June 15, 2010
The role of active management
Another way to understand the contributors to return variance, Ibbotson said, is to consider a four-step process that looks like this: You begin by assuming you start with cash, then you go to an average asset mix, and then you go to the specific policy mix for a particular fund. Finally, you put in active management, which consists of actively managing your asset allocation plus actively managing your stock and bond selection, security selection, and of course paying some fees.
“Just going from cash to that average asset mix explains approximately 70% of the variation of returns,” Ibbotson said, although in the BHB study it was a little more than that. When you go to the next piece, which is the policy piece, it explains another 15% or so. The last piece, active management, explains the remaining 15% in the variation of returns.
The BHB study combined the first two steps to arrive at its 93.6% figure.
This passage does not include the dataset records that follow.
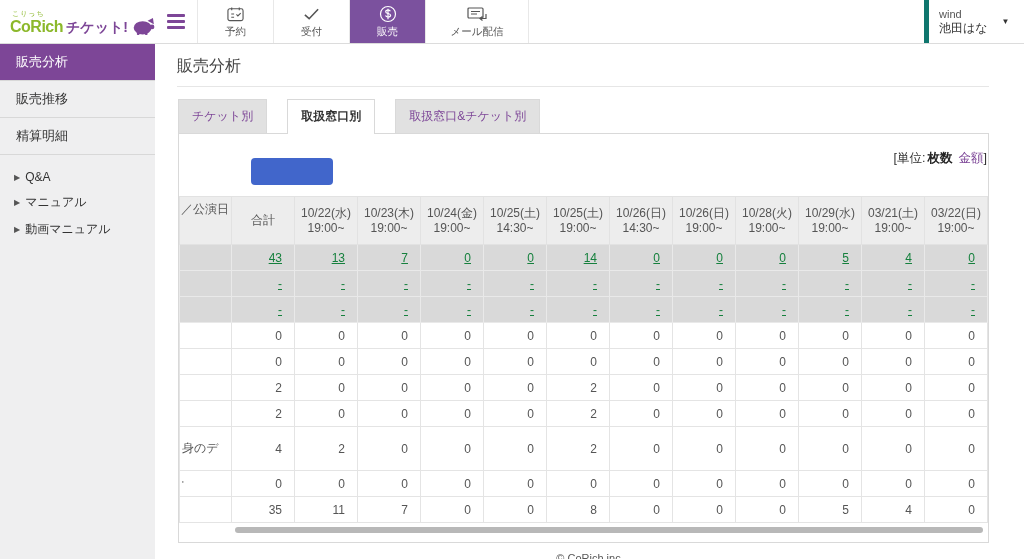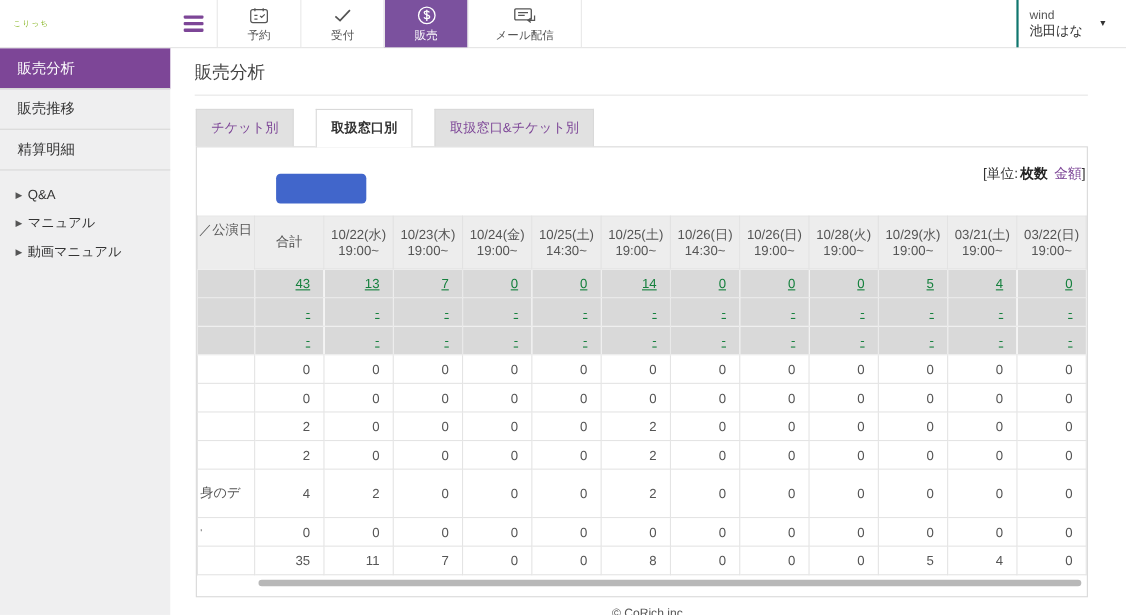--- a/index.html
+++ b/index.html
@@ -17,21 +17,21 @@
   .brand { color:#8cb82b; font-weight:bold; font-size:16px; letter-spacing:-0.5px; }
   .product { color:#7d4697; font-weight:bold; font-size:14px; }
   .pig { margin-left:2px; display:flex; }
   .hamburger { width:42px; display:flex; flex-direction:column; justify-content:center; align-items:center; gap:3px; cursor:pointer; }
   .hamburger i { display:block; width:18px; height:3px; background:#7d4697; border-radius:1px; }
   .main-nav { display:flex; }
   .nav-item { width:76px; border-left:1px solid #e8e8e8; display:flex; flex-direction:column; align-items:center; justify-content:center; gap:2px; font-size:10.5px; color:#555; cursor:pointer; }
   .nav-item:last-child { border-right:1px solid #e8e8e8; width:104px; }
   .nav-item.active { background:#7b519e; color:#fff; }
   .nav-ic { height:18px; display:flex; align-items:center; }
-  .user-area { margin-left:auto; border-left:2px solid #0f766e; min-width:100px; display:flex; align-items:center; padding:0 10px; gap:14px; cursor:pointer; }
+  .user-area { margin-left:auto; border-left:5px solid #0f766e; min-width:100px; display:flex; align-items:center; padding:0 10px; gap:14px; cursor:pointer; }
   .user-lines { display:flex; flex-direction:column; line-height:1.3; }
   .user-org { font-size:11px; color:#555; }
   .user-name { font-size:12px; color:#333; }
   .caret { font-size:8px; color:#333; }
   
   .layout { display:flex; height:515px; }
   .sidebar { width:155px; background:#efeff0; flex:none; }
   .sb-item { padding:9px 16px; font-size:13px; color:#333; border-bottom:1px solid #d8d8d8; cursor:pointer; }
   .sb-item.active { background:#7d4697; color:#fff; border-bottom:1px solid #d8d8d8; }
   .sb-links { padding:10px 14px; }
@@ -64,20 +64,33 @@
   .hscroll { height:6px; background:#b8b8b8; border-radius:3px; width:748px; margin:4px 0 9px 56px; cursor:pointer; }
   .footer { text-align:center; font-size:11px; color:#555; margin-top:9px; }
 </style>
 </head>
 <body>
 
 <div class="topbar">
   <div class="logo-area">
     <div class="logo-stack">
       <span class="furigana">こりっち</span>
+      <span class="logo-row">
+        <span class="brand">CoRich</span>
+        <span class="product">チケット!</span>
+        <span class="pig">
+          <svg width="22" height="17" viewBox="0 0 24 19" fill="#7d4697">
+              <ellipse cx="10.5" cy="11" rx="10" ry="7.5"></ellipse>
+              <path d="M16 3 L22 0 L23 7 Z"></path>
+              <circle cx="21" cy="10" r="2.6"></circle>
+              <rect x="4" y="16.5" width="3" height="2.5" rx="1"></rect>
+              <rect x="13" y="16.5" width="3" height="2.5" rx="1"></rect>
+            </svg>
+        </span>
+      </span>
     </div>
   </div>
   <div class="hamburger">
       <i></i>
       <i></i>
       <i></i>
     </div>
   <div class="main-nav">
       <div class="nav-item">
         <span class="nav-ic">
Ibbotson said that the results from all these studies are sensitive to the universe of funds and the time period used in the study, which explains the differences between the BHB results and his own.
The key insight in Ibbotson’s latest research that a cross-sectional approach automatically eliminates market effect, because one just picks up the differences between funds. Over time, if you don't take the market effect out, you get the BHB results. His approach, using a time-series analysis, allows the variation in returns to be decomposed into how your policy mix and active management differ from the market.
Implications for advisors
As an advisor, a key question you must ask is which of your decisions will have the greatest impact on portfolio performance. On this score, Ibbotson’s research supports what most would consider intuitively obvious – one’s decision to be in or out of the market, versus being in cash, dominates. On average, that decision explains approximately 70% of the variation in portfolio returns, with the remaining 30% split roughly evenly between active management and asset allocation.
However, as Ibbotson and other researchers have cautioned, that result does not answer a key question that advisors often ask: How much of the level in returns in their portfolio does asset allocation explain? The answer, which Ibbotson called “trivial,” is that asset allocation explains the passive (beta) component of return and active management explains the active (alpha) portion.
Most advisors, Ibbotson said, have already made the decision to be in the market, and what they really control is the last two steps in the four-step process: the specific asset allocation and the degree of active management. Based on their clients’ age, risk preferences, and other factors, advisors determine an appropriate asset allocation and active/passive strategy. “Now you know how important asset allocation and active management are in affecting the answer,” Ibbotson said.